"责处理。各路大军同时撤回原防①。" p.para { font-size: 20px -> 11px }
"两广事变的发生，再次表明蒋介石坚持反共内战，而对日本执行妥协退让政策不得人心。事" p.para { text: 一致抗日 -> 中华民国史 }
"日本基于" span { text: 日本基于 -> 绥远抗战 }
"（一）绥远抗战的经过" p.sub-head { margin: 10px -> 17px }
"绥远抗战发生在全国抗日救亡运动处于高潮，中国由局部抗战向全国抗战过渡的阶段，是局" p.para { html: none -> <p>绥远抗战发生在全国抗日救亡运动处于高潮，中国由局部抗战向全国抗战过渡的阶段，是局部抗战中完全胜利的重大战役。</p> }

○ ○ ○

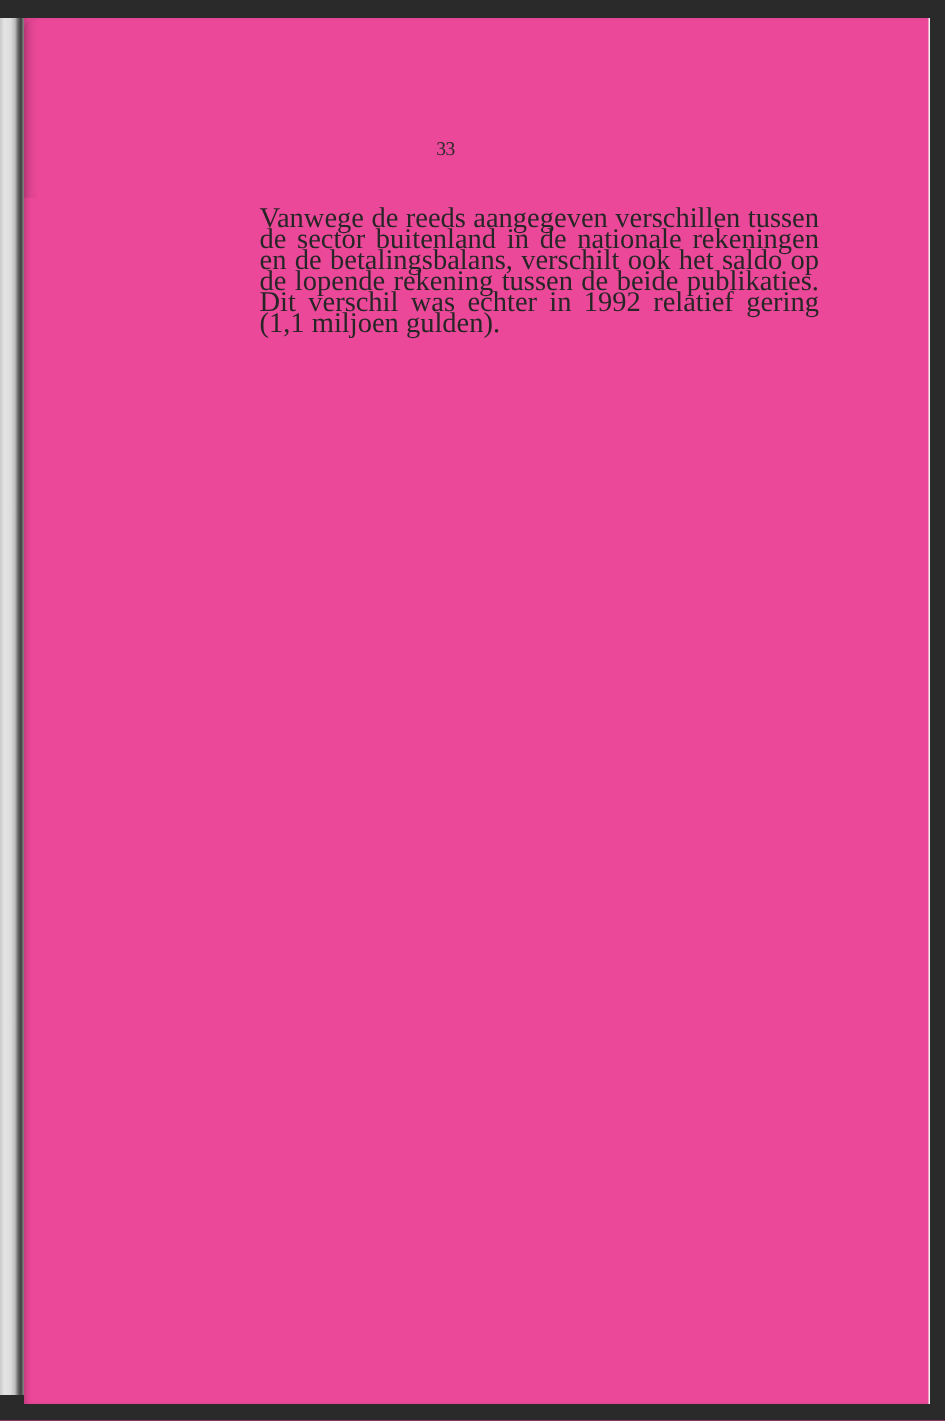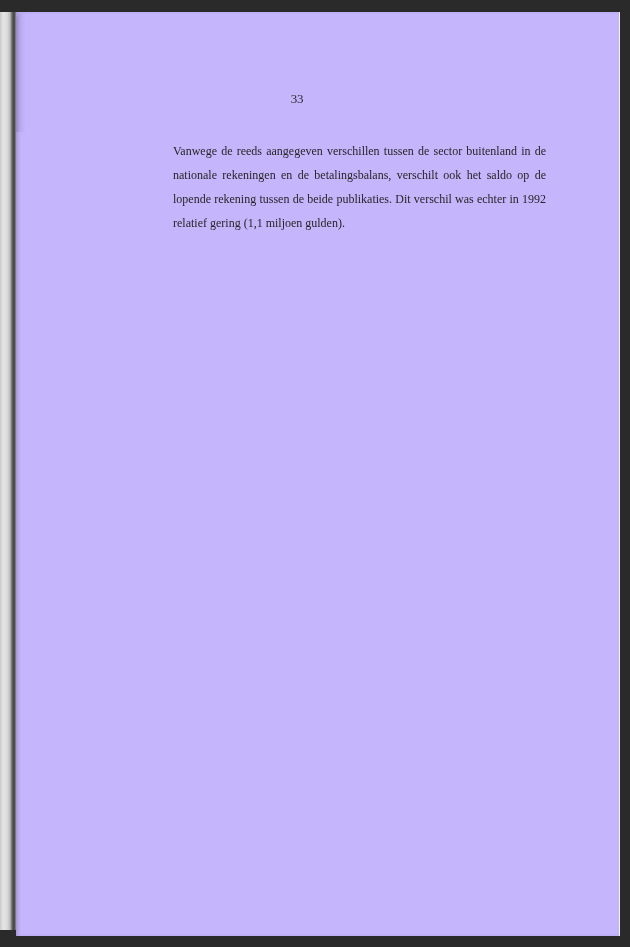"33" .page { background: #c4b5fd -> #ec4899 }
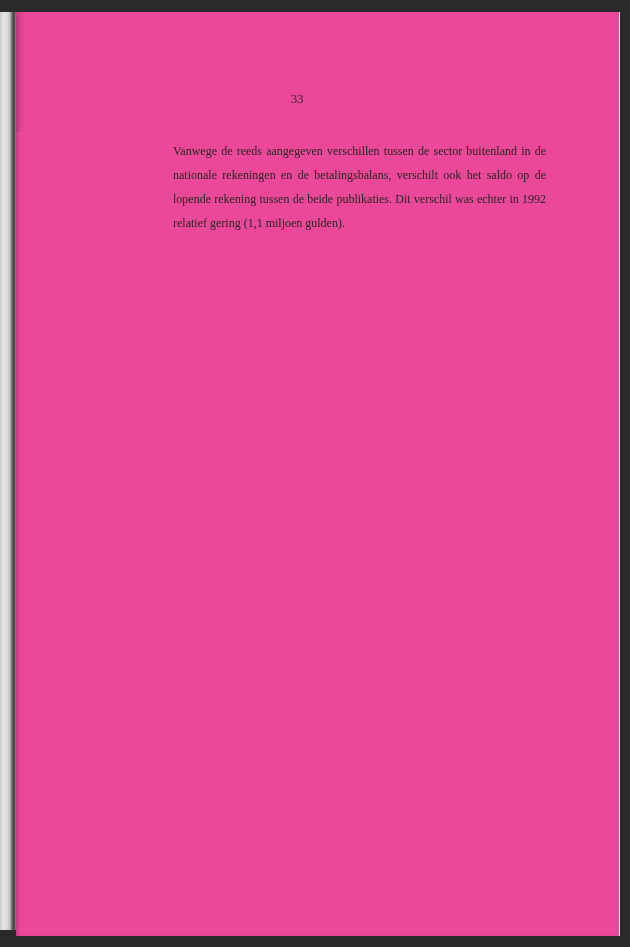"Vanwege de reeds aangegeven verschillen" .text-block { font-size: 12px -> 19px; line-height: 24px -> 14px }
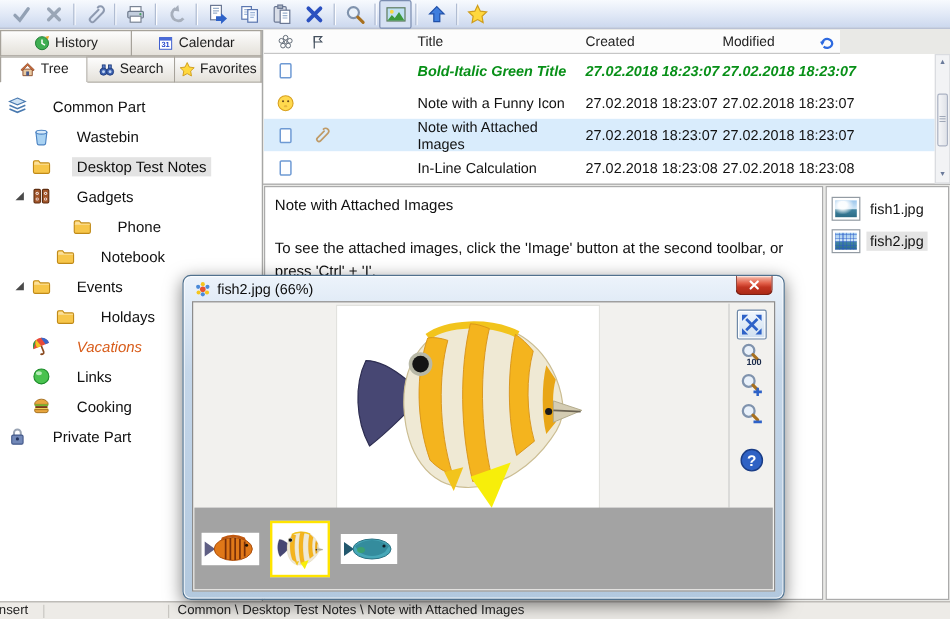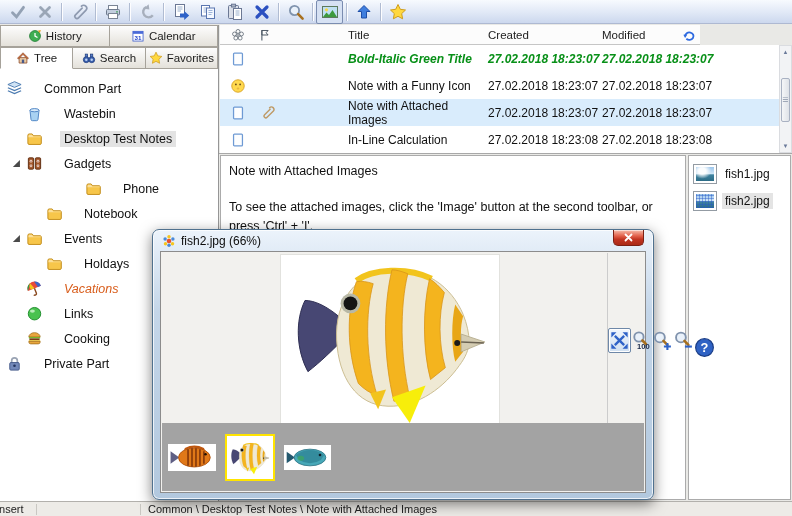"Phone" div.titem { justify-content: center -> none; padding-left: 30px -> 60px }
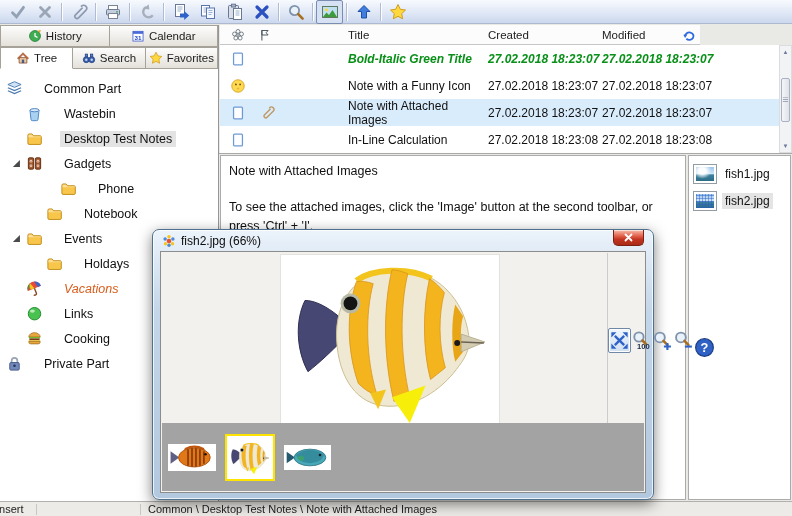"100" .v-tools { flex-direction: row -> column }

○ ○ ○

Task: Within the material above, output exactly the lines from the one with "text: 一致抗日 ->" through the one with "html: none ->", end lines included, and nothing besides.

Solution for this exercise:
"两广事变的发生，再次表明蒋介石坚持反共内战，而对日本执行妥协退让政策不得人心。事" p.para { text: 一致抗日 -> 中华民国史 }
"日本基于" span { text: 日本基于 -> 绥远抗战 }
"（一）绥远抗战的经过" p.sub-head { margin: 10px -> 17px }
"绥远抗战发生在全国抗日救亡运动处于高潮，中国由局部抗战向全国抗战过渡的阶段，是局" p.para { html: none -> <p>绥远抗战发生在全国抗日救亡运动处于高潮，中国由局部抗战向全国抗战过渡的阶段，是局部抗战中完全胜利的重大战役。</p> }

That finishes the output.